At the local grocery store, you push a 13.9 kg shopping cart. You stop for a moment to add a bag of dog food to your cart. With a force of 12.0 N, you accelerate the cart from rest through a distance of 2.00 m in 3.00 s. What was the mass of the dog food?

Is the cart frictionless?

If so, compute the acceleration a and use
F = m a
to solve for the mass m.

Hint: X = 2.00 m = (1/2) a t^2

To find the mass of the dog food, we need to apply Newton's second law of motion:

F = ma

Where:
F = Force applied (12.0 N)
m = Mass of the dog food (unknown)
a = Acceleration of the cart

To find the acceleration, we can use the following equation:

a = (vf - vi) / t

Where:
vf = Final velocity (will be zero, as the cart starts from rest and stops)
vi = Initial velocity (also zero in this case, as the cart starts from rest)
t = Time taken to accelerate (3.00 s)

Substituting the given values, we get:

a = (0 - 0) / 3.00

Since the acceleration is zero, it means that the cart is not accelerating or decelerating after the force is applied. The dog food only needs to overcome the initial inertia of the cart to start moving.
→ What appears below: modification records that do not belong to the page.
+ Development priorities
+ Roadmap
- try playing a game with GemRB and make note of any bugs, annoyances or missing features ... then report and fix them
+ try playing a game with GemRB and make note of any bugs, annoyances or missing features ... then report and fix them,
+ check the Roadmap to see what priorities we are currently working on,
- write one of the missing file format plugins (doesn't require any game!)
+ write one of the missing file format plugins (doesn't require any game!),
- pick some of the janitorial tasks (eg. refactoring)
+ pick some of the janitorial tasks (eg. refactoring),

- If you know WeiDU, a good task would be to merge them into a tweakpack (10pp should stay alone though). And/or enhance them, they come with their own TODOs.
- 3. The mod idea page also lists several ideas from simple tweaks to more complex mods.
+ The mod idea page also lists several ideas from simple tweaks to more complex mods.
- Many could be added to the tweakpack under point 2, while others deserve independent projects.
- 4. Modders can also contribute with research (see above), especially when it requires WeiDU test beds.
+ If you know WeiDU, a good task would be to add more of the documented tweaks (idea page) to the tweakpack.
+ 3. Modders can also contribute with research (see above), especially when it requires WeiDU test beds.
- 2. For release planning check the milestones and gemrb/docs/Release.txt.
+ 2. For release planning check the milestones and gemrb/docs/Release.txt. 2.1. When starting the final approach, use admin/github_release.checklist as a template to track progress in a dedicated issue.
Now, we can rewrite Newton's second law as:

F = ma

12.0 N = m * 0

The product of mass and acceleration is zero because the acceleration is zero. Therefore, the force only needs to overcome the initial inertia of the cart.

From this, we can understand that the mass of the dog food does not affect the force required to accelerate the cart. It remains at 0 kg, as it is not involved in any acceleration or force calculations. So, the mass of the dog food is 0 kg.